→ What is needed: Across the entries, count the lines that include "width" and report only that number.

User interface change data:
=-=-=

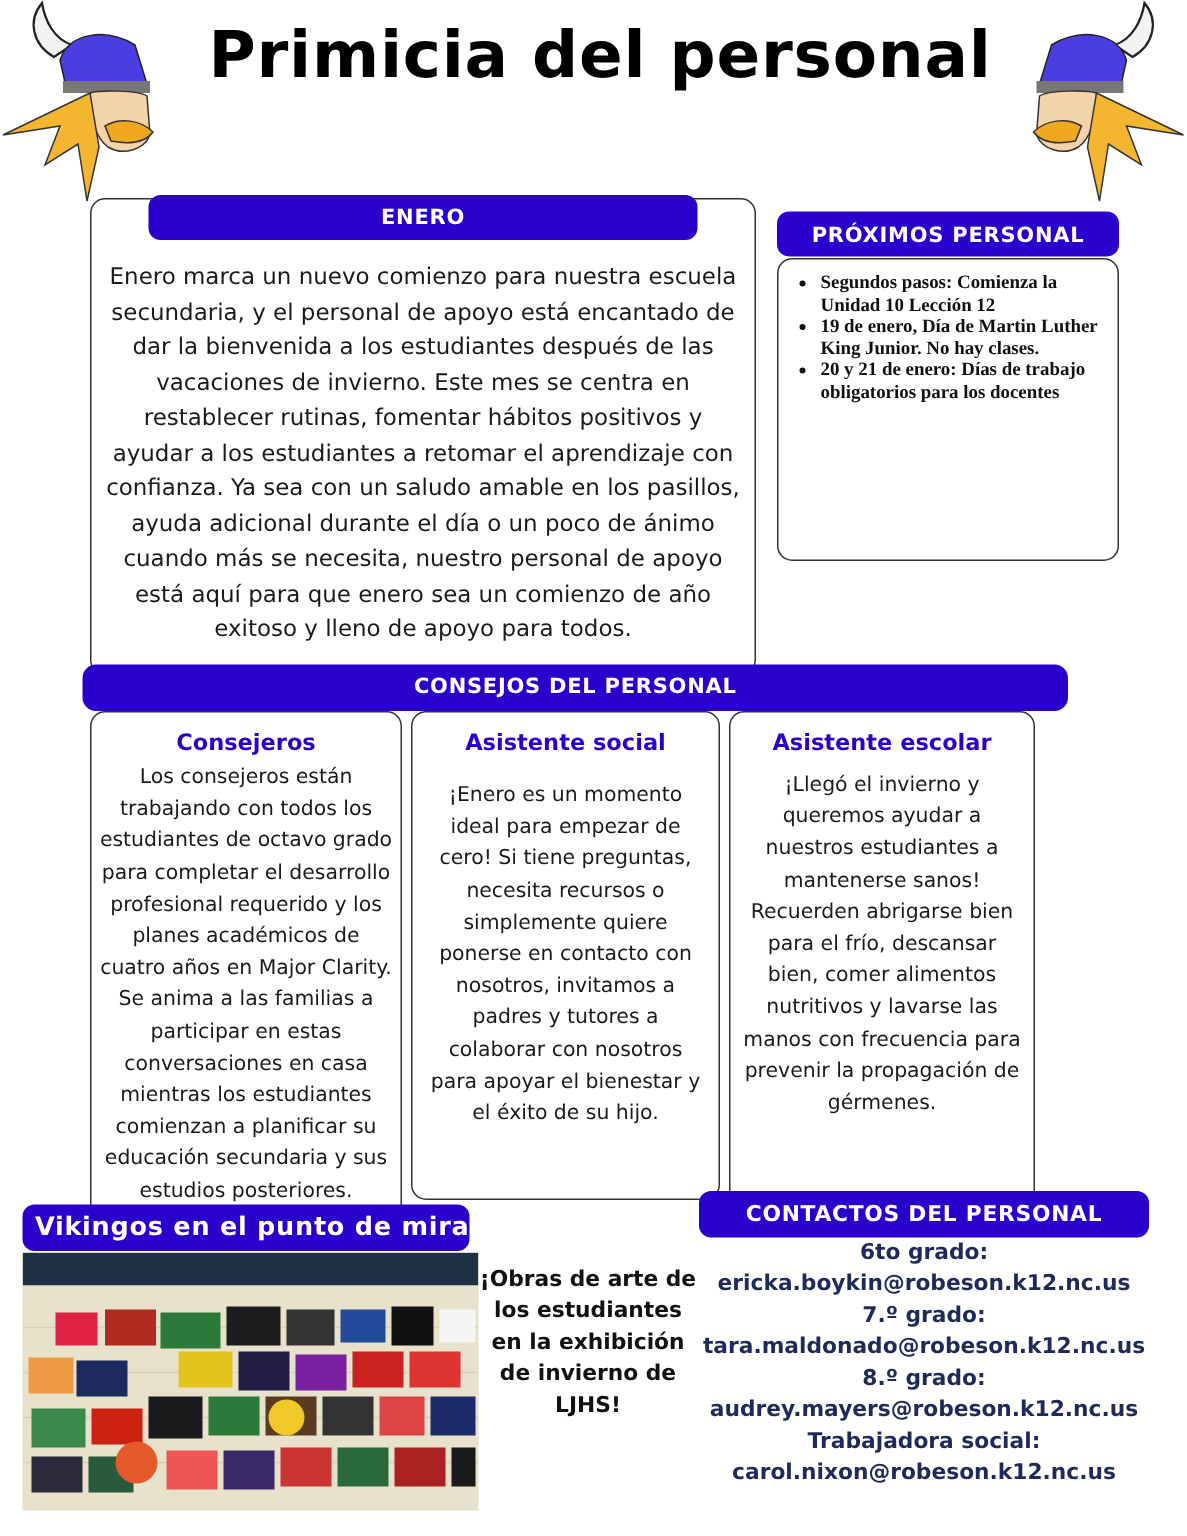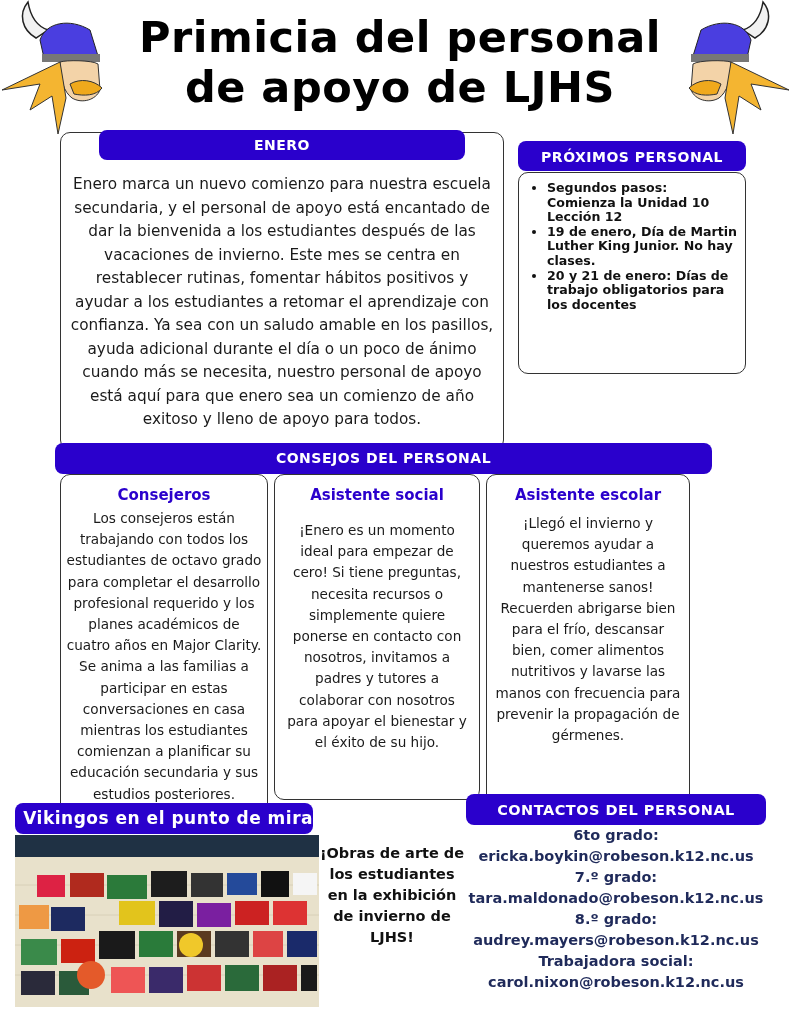--- a/index.html
+++ b/index.html
@@ -57,7 +57,6 @@
 
 <div class="abs title">
   <div>Primicia del personal</div>
-  <div>de apoyo de LJHS</div>
 </div>
 
 <div class="abs box" style="left:60px; top:132px; width:444px; height:318px;"></div>

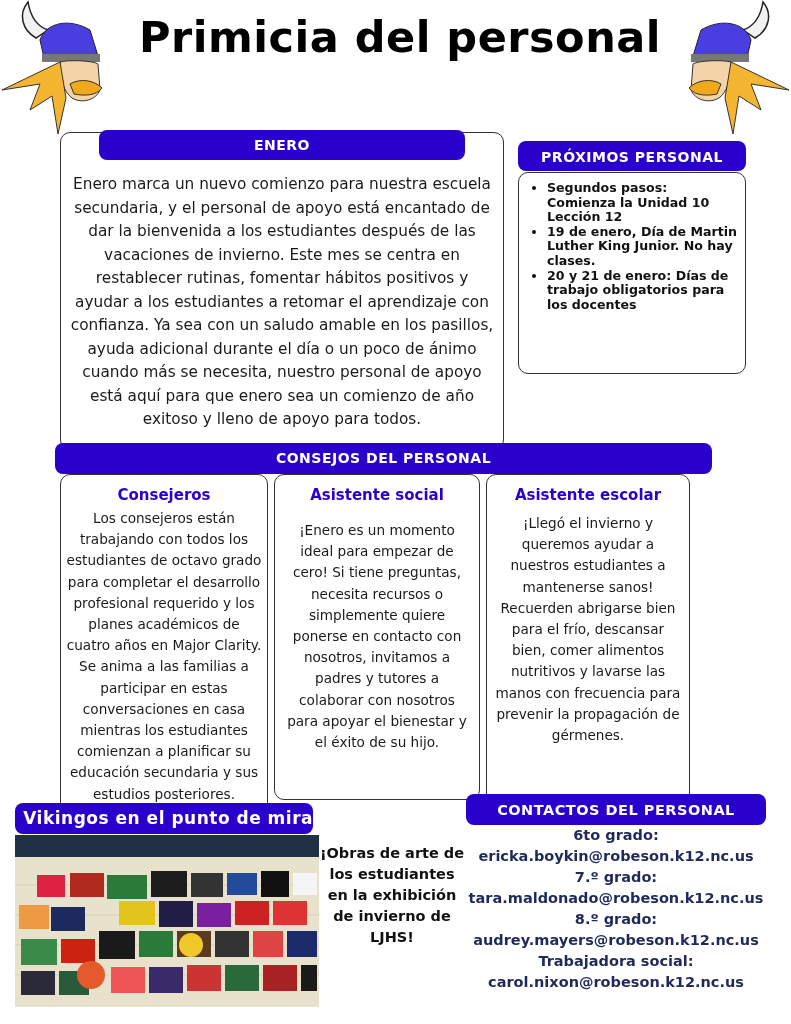--- a/index.html
+++ b/index.html
@@ -64,7 +64,7 @@
 <div class="abs body-text" style="left:68px; top:173px; width:428px;">Enero marca un nuevo comienzo para nuestra escuela secundaria, y el personal de apoyo está encantado de dar la bienvenida a los estudiantes después de las vacaciones de invierno. Este mes se centra en restablecer rutinas, fomentar hábitos positivos y ayudar a los estudiantes a retomar el aprendizaje con confianza. Ya sea con un saludo amable en los pasillos, ayuda adicional durante el día o un poco de ánimo cuando más se necesita, nuestro personal de apoyo está aquí para que enero sea un comienzo de año exitoso y lleno de apoyo para todos.</div>
 
 <div class="abs bar" style="left:518px; top:141px; width:228px; height:30px; line-height:32px;">PRÓXIMOS PERSONAL</div>
-<div class="abs box events" style="left:518px; top:172px; width:228px; height:202px; padding:8px 6px 4px 6px;">
+<div class="abs box events" style="left:518px; top:172px; width:228px; height:202px; padding:8px 6px 4px 6px;font-family:Liberation Serif, serif;">
   <ul>
     <li>Segundos pasos: Comienza la Unidad 10 Lección 12</li>
     <li>19 de enero, Día de Martin Luther King Junior. No hay clases.</li>

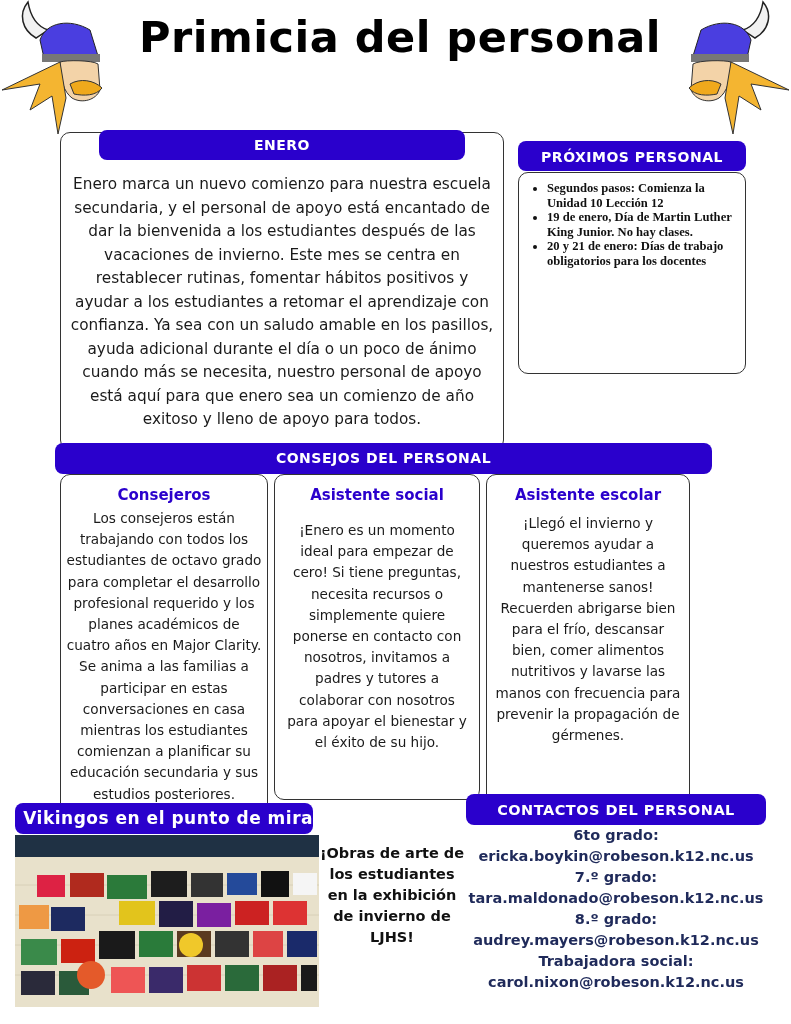--- a/index.html
+++ b/index.html
@@ -72,7 +72,7 @@
   </ul>
 </div>
 
-<div class="abs bar" style="left:55px; top:443px; width:657px; height:31px; line-height:31px;">CONSEJOS DEL PERSONAL</div>
+<div class="abs bar" style="left:55px; top:443px; width:657px; height:31px; line-height:31px;border-radius:9px;">CONSEJOS DEL PERSONAL</div>
 
 <div class="abs box" style="left:60px; top:474px; width:208px; height:340px; border-top-left-radius:10px;"></div>
 <div class="abs col-title" style="left:60px; top:486px; width:208px;">Consejeros</div>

=-=-=

→ Solution to the exercise: 9